O jogo virou no topo do grid. Após abrir a temporada de 2026 da Fórmula 1 com um domínio avassalador, a Mercedes ligou o sinal de alerta ao ver os adversários encostarem de vez no retrovisor. No entanto, a equipe alemã garante que não vai entrar em pânico e já traçou uma estratégia clara para responder à ameaça da Ferrari e da Red Bull — e ela passa longe de uma revolução no carro.
Enquanto Maranello e Milton Keynes despejaram pacotes aerodinâmicos massivos nas últimas etapas, a Mercedes decidiu apostar na política dos “passos de formiga”, introduzindo modificações menores, porém constantes e regulares no W17. Andrew Shovlin, diretor de engenharia de pista das Flechas de Prata, abriu o jogo e explicou como o time pretende sustentar a liderança do campeonato sem queimar cartucho antes da hora.
A postura contida da Mercedes tem uma explicação puramente financeira: o teto de gastos da FIA. Recentemente, o chefão Toto Wolff alfinetou a concorrência ao se dizer “surpreso” com a velocidade e o tamanho das peças novas que a Ferrari colocou na pista sob o atual limite econômico. A declaração disparou a ira de Fred Vasseur, chefe da escuderia italiana, que rebateu na mesma moeda: “Quando a Red Bull ou a Mercedes desenvolvem, eles são gênios. Quando nós evoluímos, estamos trapaceando”.
Guerra fria nos bastidores e aposta na regularidade
Em meio ao fogo cruzado político, Shovlin detalhou a filosofia de trabalho alemã para as próximas semanas.
“Estamos lapidando a performance. Não estamos investindo tanto em componentes físicos brutos quanto alguns rivais, mas, a cada fim de semana, cavamos centésimos de segundo para nos mantermos na frente agora”, explicou o engenheiro.
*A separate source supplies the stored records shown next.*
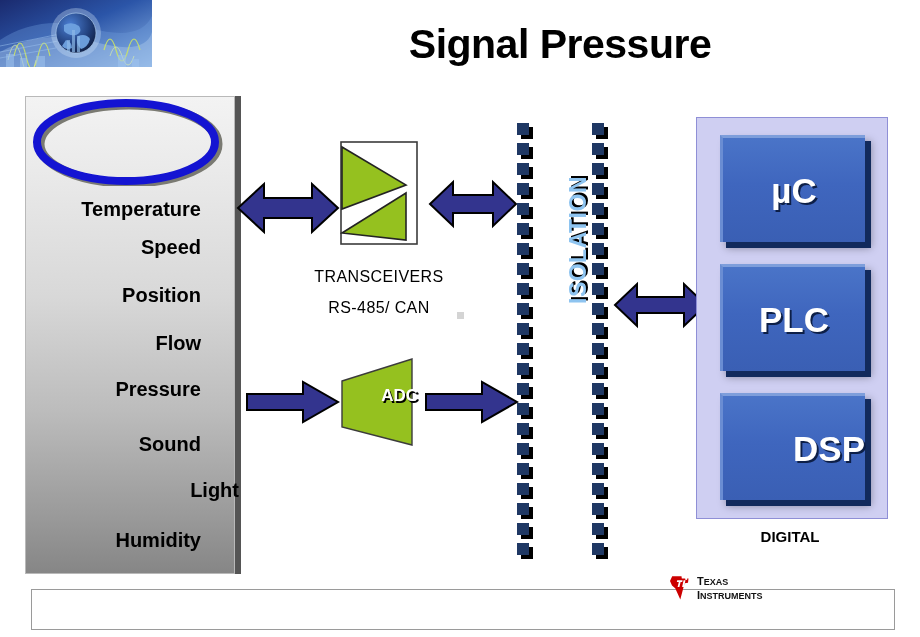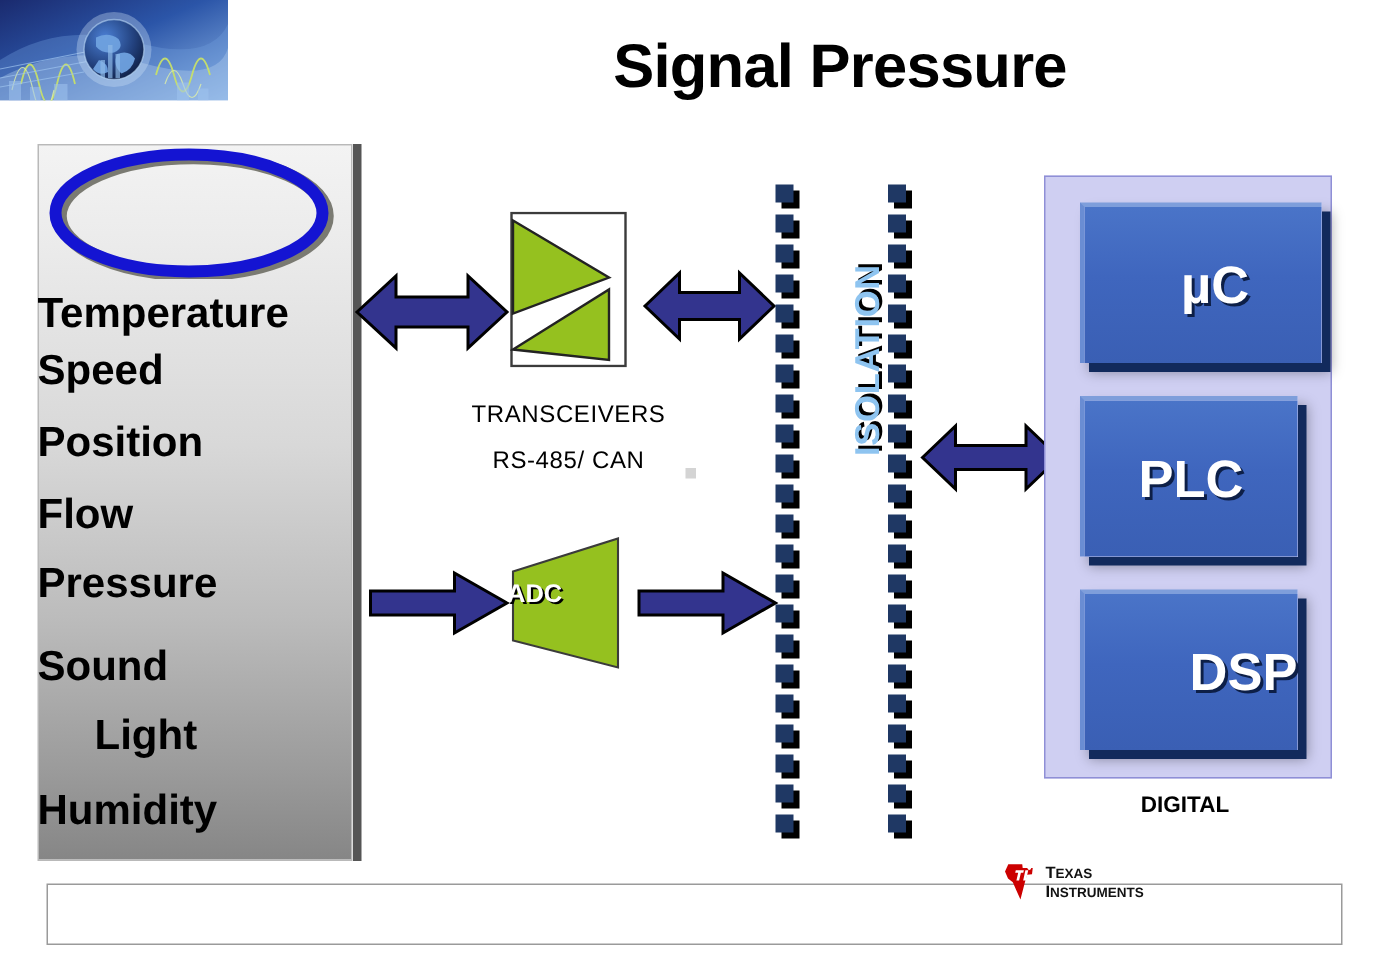--- a/index.html
+++ b/index.html
@@ -39,8 +39,8 @@
     line-height:28px;
   }
   .rw-item{
-    width:176px;text-align:left;color:#000;font-weight:bold;
-    font-size:28px;line-height:26px;left:25px;
+    width:176px;text-align:right;color:#000;font-weight:bold;
+    font-size:20px;line-height:26px;left:25px;
   }
 
   

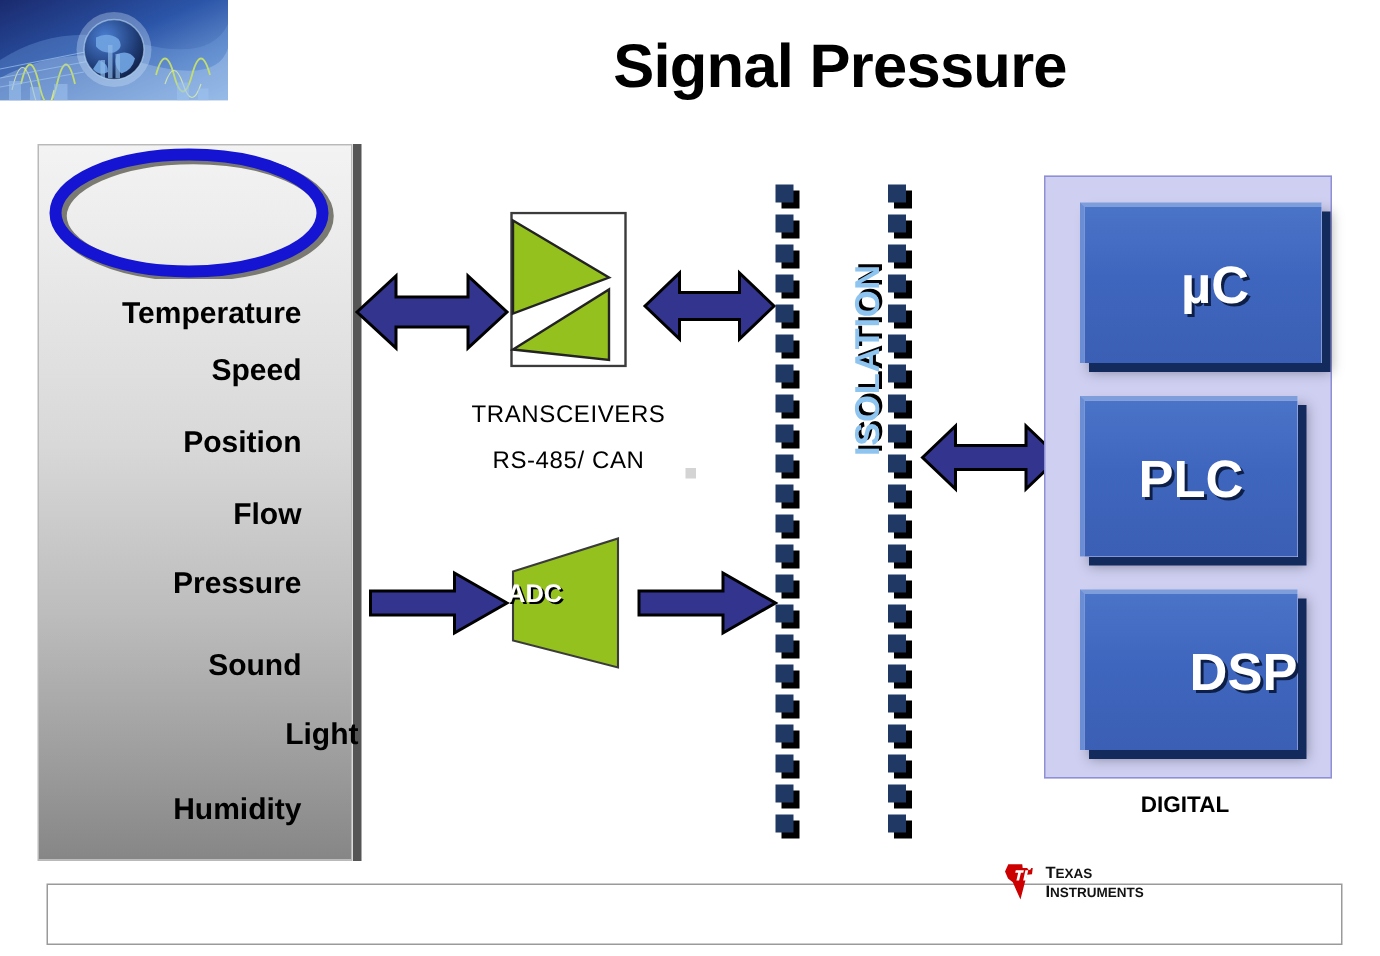--- a/index.html
+++ b/index.html
@@ -100,7 +100,7 @@
     display:flex;align-items:center;justify-content:center;
   }
   .dig-btn span{text-shadow:2px 2px 0 #0d1f47;font-size:35px;line-height:1;}
-  #dig-btn-uc{left:720px;top:135px;padding-left:16px;}
+  #dig-btn-uc{left:720px;top:135px;}
   #dig-btn-plc{left:720px;top:264px;}
   #dig-btn-dsp{left:720px;top:393px;justify-content:flex-end;}
   #digital-label{

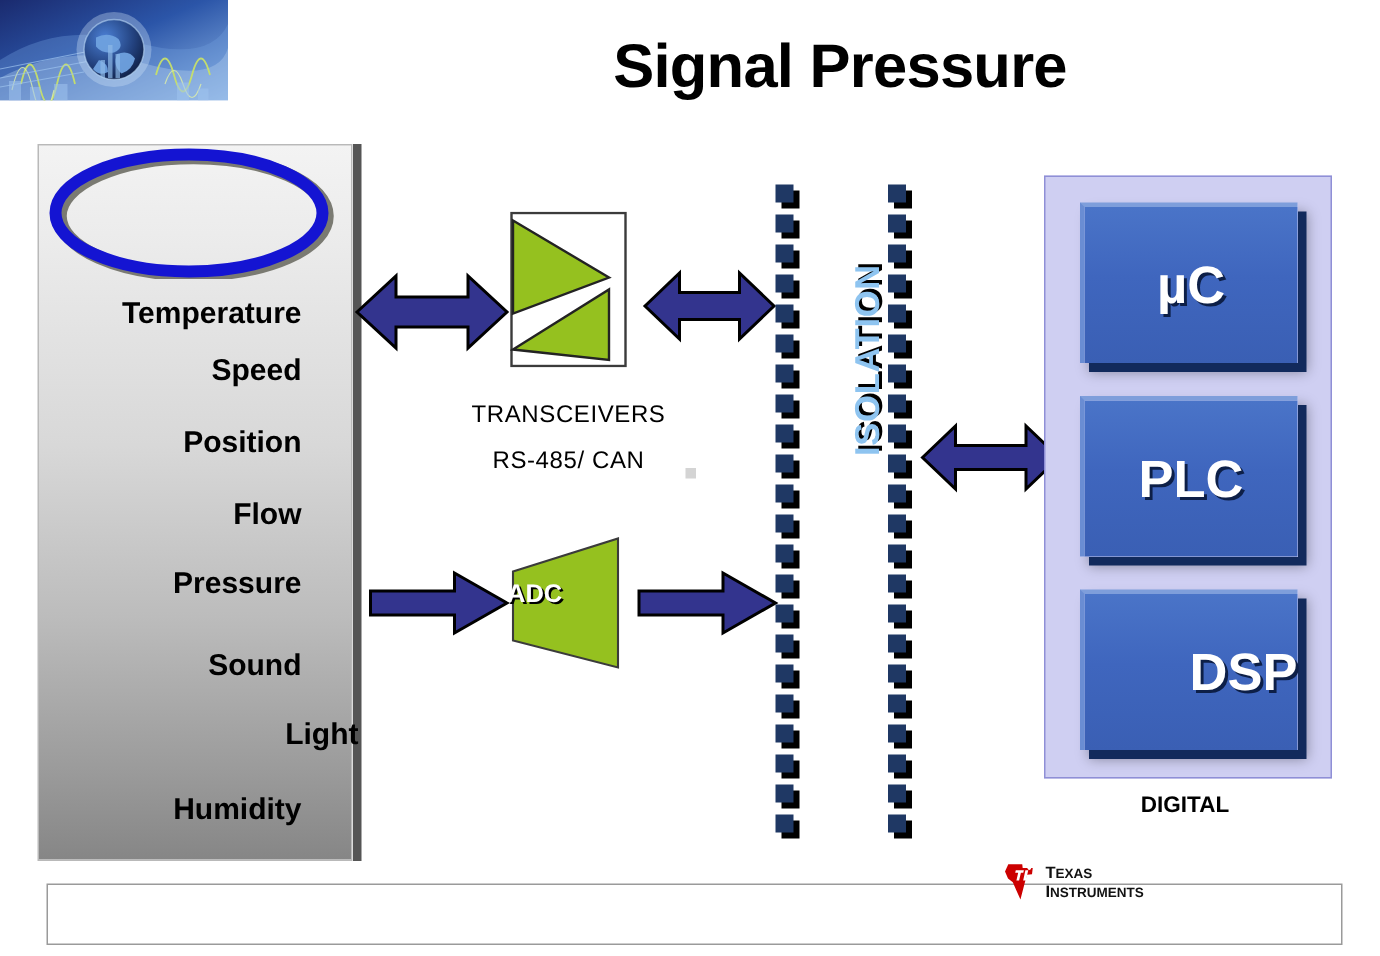--- a/index.html
+++ b/index.html
@@ -65,7 +65,7 @@
   #adc-shape{left:338px;top:357px;width:80px;height:90px;}
   #adc-shape svg{display:block;}
   #adc-text{
-    left:338px;top:386px;width:80px;text-align:left;
+    left:338px;top:386px;width:80px;text-align:right;
     color:#ffffff;font-weight:bold;font-size:17px;
     text-shadow:1.5px 1.5px 0 #000000;
   }

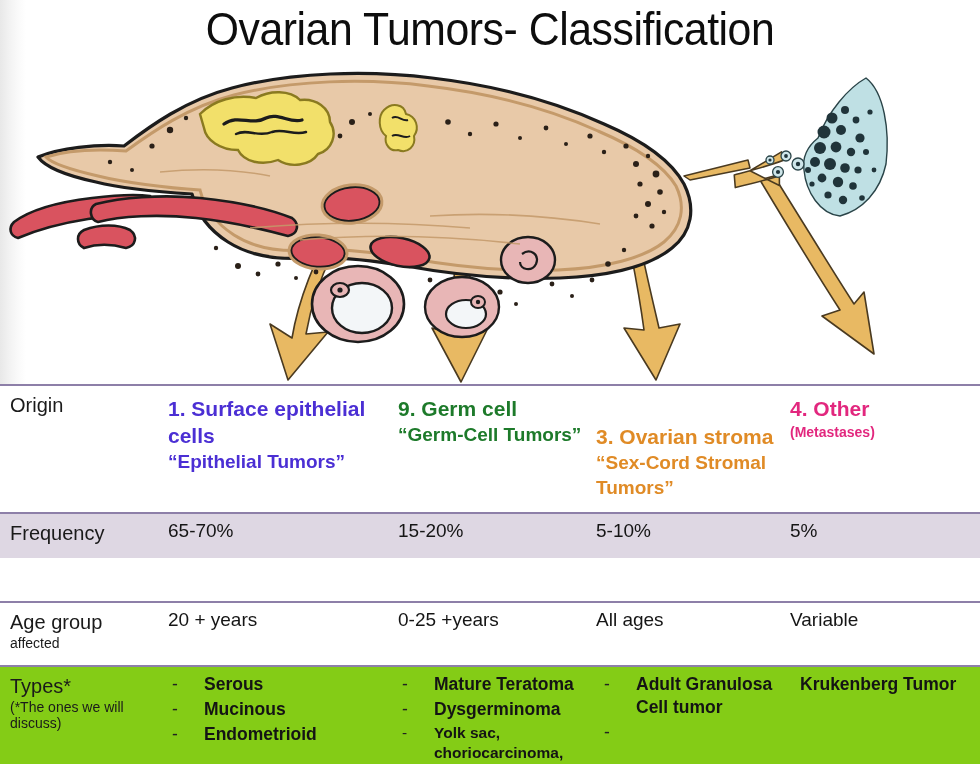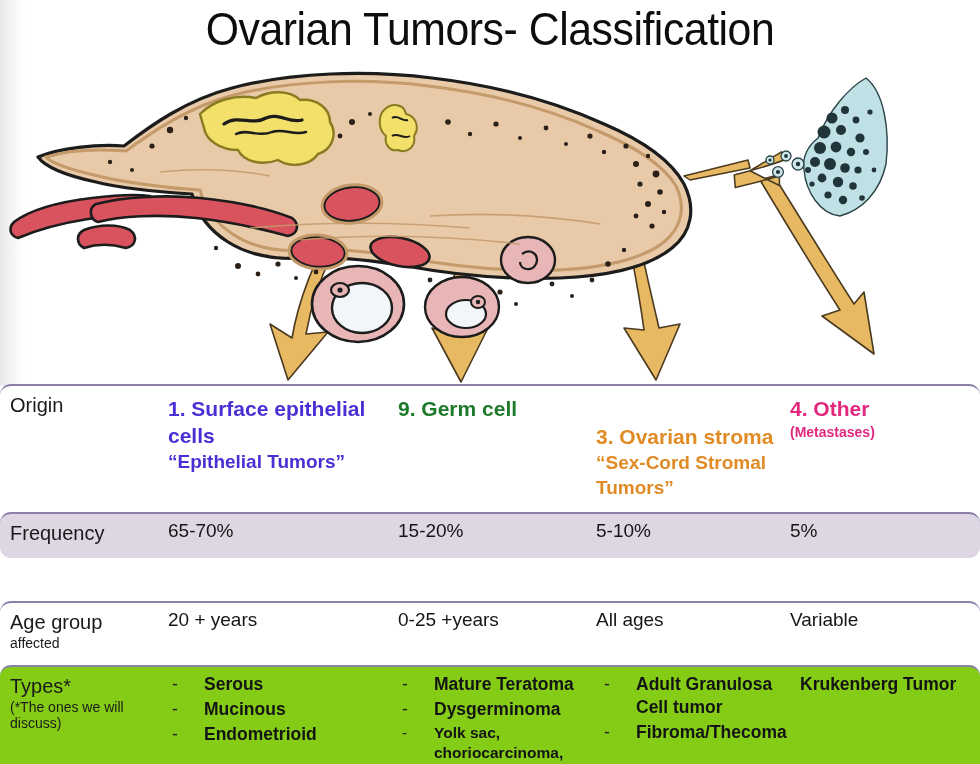--- a/index.html
+++ b/index.html
@@ -51,7 +51,6 @@
     position: relative;
     border-top: 2px solid #8d7fa8;
     box-sizing: border-box;
-    border-radius: 11px;
   }
   .row.origin   { height: 128px; background:#ffffff; }
   .row.freq     { height: 46px;  background:#ded7e3; }

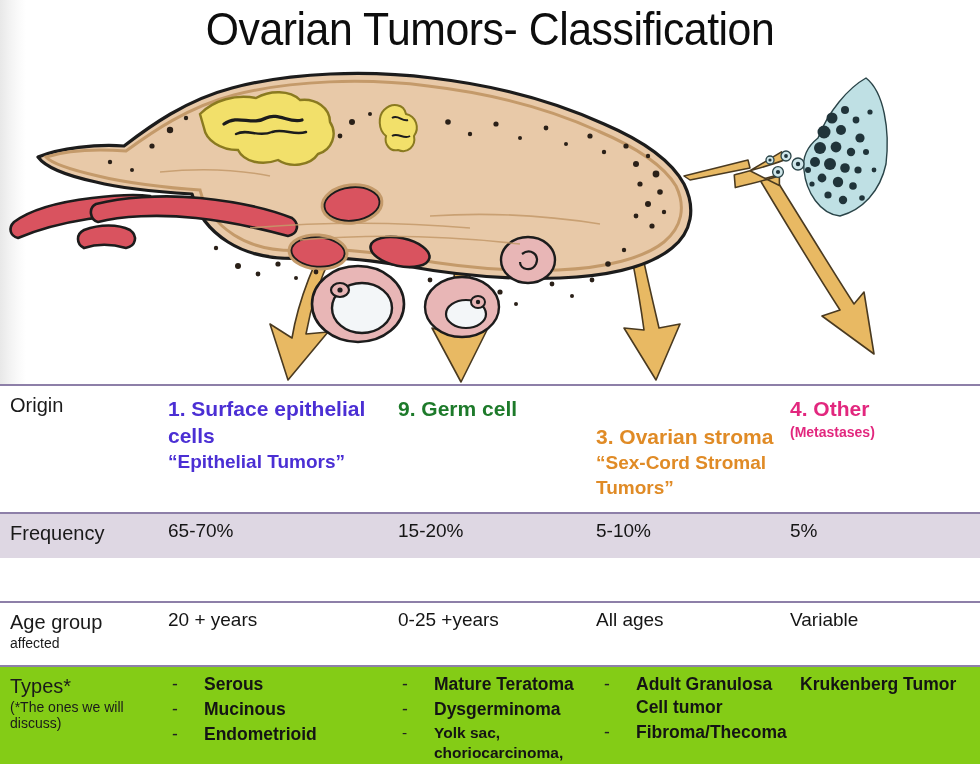--- a/index.html
+++ b/index.html
@@ -347,6 +347,7 @@
 
       <div class="cell hdr c2" style="color:#1d7a2a;">
         <span>9. Germ cell</span>
+        <span class="q">“Germ-Cell Tumors”</span>
       </div>
 
       <div class="cell hdr c3" style="color:#e08b26;margin-top:28px;">

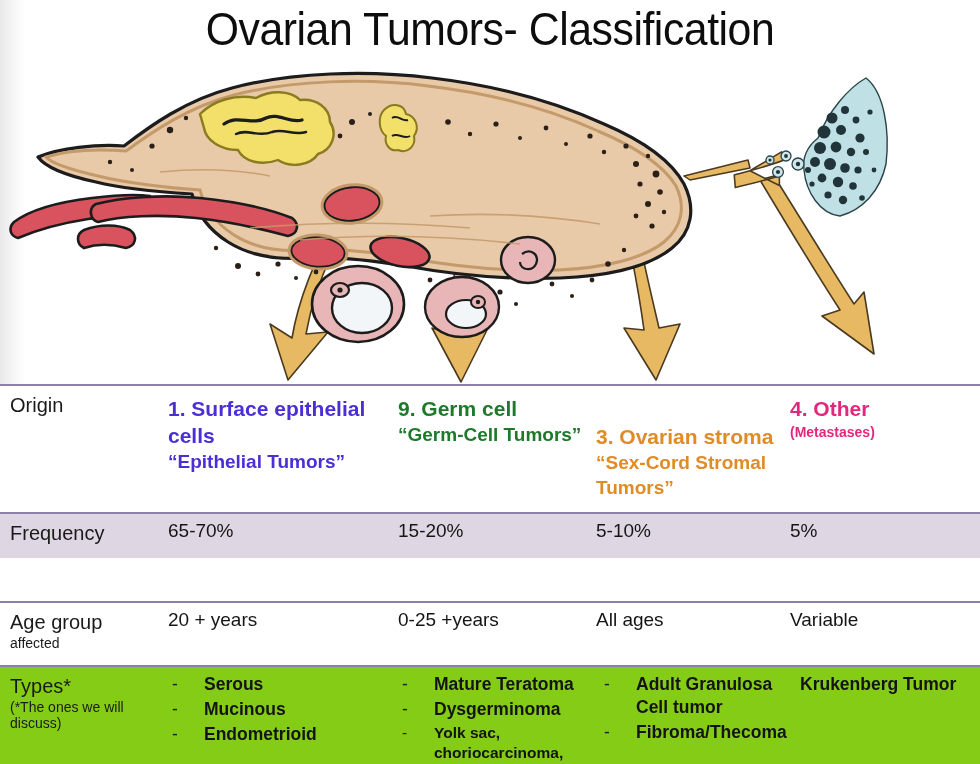--- a/index.html
+++ b/index.html
@@ -398,7 +398,7 @@
         </div>
       <div class="types-list tl3">
           <div class="titem"><span class="dash">-</span><span>Adult Granulosa Cell tumor</span></div>
-          <div class="titem"><span class="dash">-</span><span>Fibroma/Thecoma</span></div>
+          <div class="titem"><span class="dash">-</span></div>
         </div>
       <div class="types-list tl4">
           <div class="titem nodash"><span>Krukenberg Tumor</span></div>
Um dos grandes trunfos da Mercedes em 2026 tem sido a versatilidade do chassi, um contraponto importante ao problemático bólido da Aston Martin que tanto sofre em circuitos travados.
“Temos a vantagem de contar com um carro que se adapta a uma enorme variedade de circuitos. E isso não é sorte, é fruto de um projeto muito bem-nascido. Fazemos uma preparação cirúrgica nos simuladores antes de cada GP. Pistas como Mônaco e Áustria, que historicamente eram nossos calvários nos últimos anos, viraram cenários de ótimos resultados nesta temporada. Mas a Bélgica, com o desafio energético de Spa-Francorchamps, será um teste duríssimo.” — Andrew Shovlin
Cartas na mesa só depois das férias
A ordem em Brackley é segurar as atualizações mais pesadas. Durante o GP da Grã-Bretanha, George Russell jogou um balde de água fria em quem esperava novidades para as etapas da Hungria ou da Bélgica, que fecham a primeira metade do campeonato antes da pausa de agosto.
“Nosso carro tem sido um relógio em termos de consistência”, destacou Russell. “Ficamos espantados com a quantidade de peças novas que os outros trouxeram, mas eles podem pagar o preço dessa pressa na reta final do campeonato, quando faltar orçamento.”
O piloto britânico confirmou o cronograma da Mercedes: “O planejamento das nossas principais evoluções só será discutido e revisado durante as férias de verão europeu. É uma questão de equilíbrio estratégico”.
OPINIÃO NEAX61:
A Mercedes está jogando o campeonato de 2026 com o regulamento financeiro debaixo do braço, mas a estratégia do “gotejamento” de atualizações é de altíssimo risco. Ao ironizar os grandes pacotes da Ferrari, Toto Wolff tenta jogar uma cortina de fumaça e pressionar a FIA a fiscalizar as contas de Maranello. O W17 de fato nasceu muito equilibrado, mas na F1 quem fica parado acaba engolido. Se a Ferrari mantiver o ritmo de desenvolvimento sem estourar o teto orçamentário, a Mercedes pode ver sua vantagem derreter antes mesmo do recesso de agosto. Poupar dinheiro para o fim do ano é inteligente, desde que você não chegue lá tendo que correr atrás do prejuízo.